- **Stored data**:

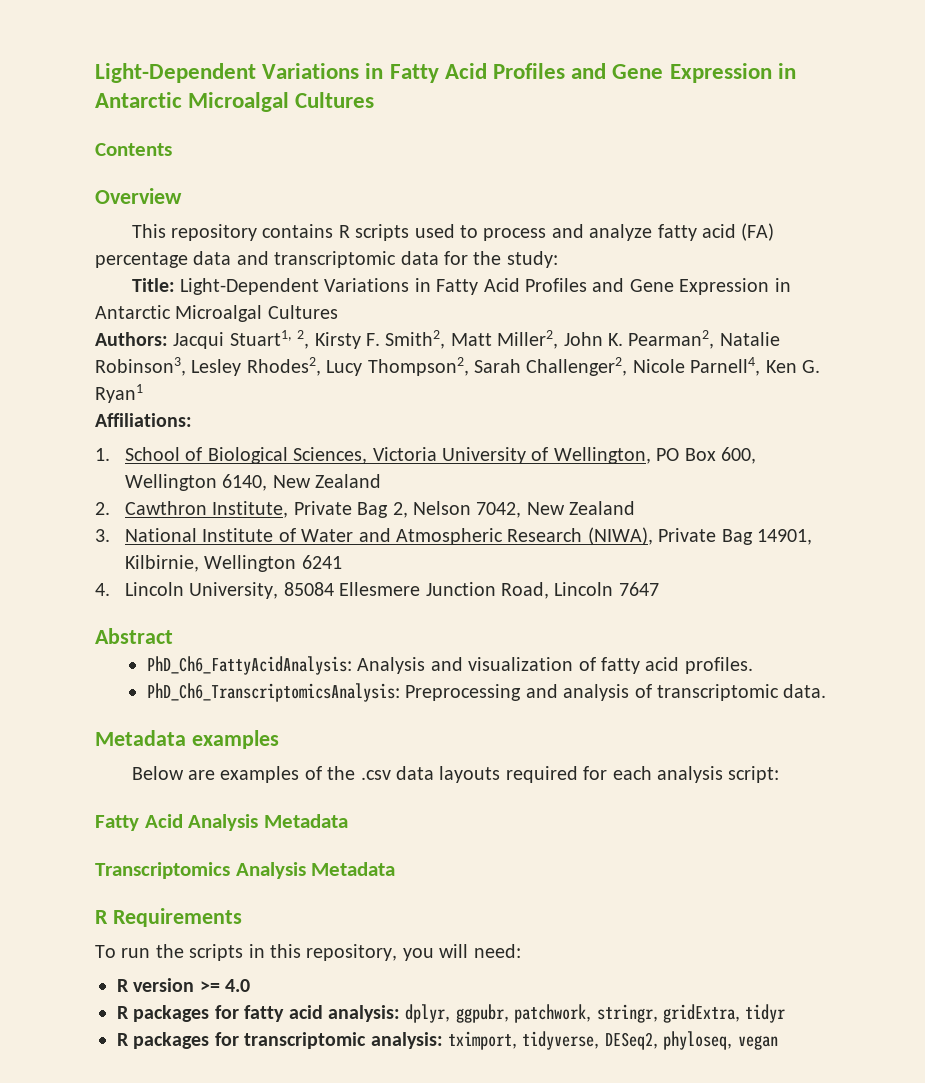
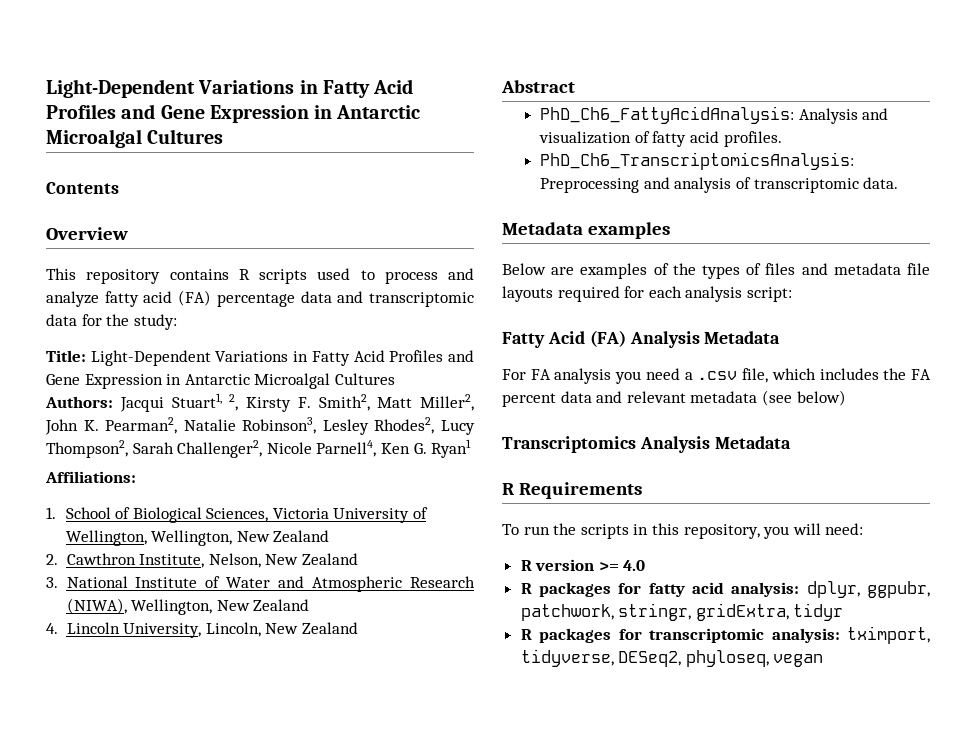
- 1. School of Biological Sciences, Victoria University of Wellington, PO Box 600, Wellington 6140, New Zealand
+ 1. School of Biological Sciences, Victoria University of Wellington, Wellington, New Zealand
- 2. Cawthron Institute, Private Bag 2, Nelson 7042, New Zealand
+ 2. Cawthron Institute, Nelson, New Zealand
- 3. National Institute of Water and Atmospheric Research (NIWA), Private Bag 14901, Kilbirnie, Wellington 6241
- 4. Lincoln University, 85084 Ellesmere Junction Road, Lincoln 7647
+ 3. National Institute of Water and Atmospheric Research (NIWA), Wellington, New Zealand
+ 4. Lincoln University, Lincoln, New Zealand
- Below are examples of the .csv data layouts required for each analysis script:
+ Below are examples of the types of files and metadata file layouts required for each analysis script:
- Fatty Acid Analysis Metadata
+ Fatty Acid (FA) Analysis Metadata
+ For FA analysis you need a .csv file, which includes the FA percent data and relevant metadata (see below)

- **Task prompt**: What are the lines from the one with "Wellington, Wellington, New Zealand" through the end of the records above? Set them down exactly, both ends included, and nothing else.

- **Answer for the task**:
+ 1. School of Biological Sciences, Victoria University of Wellington, Wellington, New Zealand
- 2. Cawthron Institute, Private Bag 2, Nelson 7042, New Zealand
+ 2. Cawthron Institute, Nelson, New Zealand
- 3. National Institute of Water and Atmospheric Research (NIWA), Private Bag 14901, Kilbirnie, Wellington 6241
- 4. Lincoln University, 85084 Ellesmere Junction Road, Lincoln 7647
+ 3. National Institute of Water and Atmospheric Research (NIWA), Wellington, New Zealand
+ 4. Lincoln University, Lincoln, New Zealand
- Below are examples of the .csv data layouts required for each analysis script:
+ Below are examples of the types of files and metadata file layouts required for each analysis script:
- Fatty Acid Analysis Metadata
+ Fatty Acid (FA) Analysis Metadata
+ For FA analysis you need a .csv file, which includes the FA percent data and relevant metadata (see below)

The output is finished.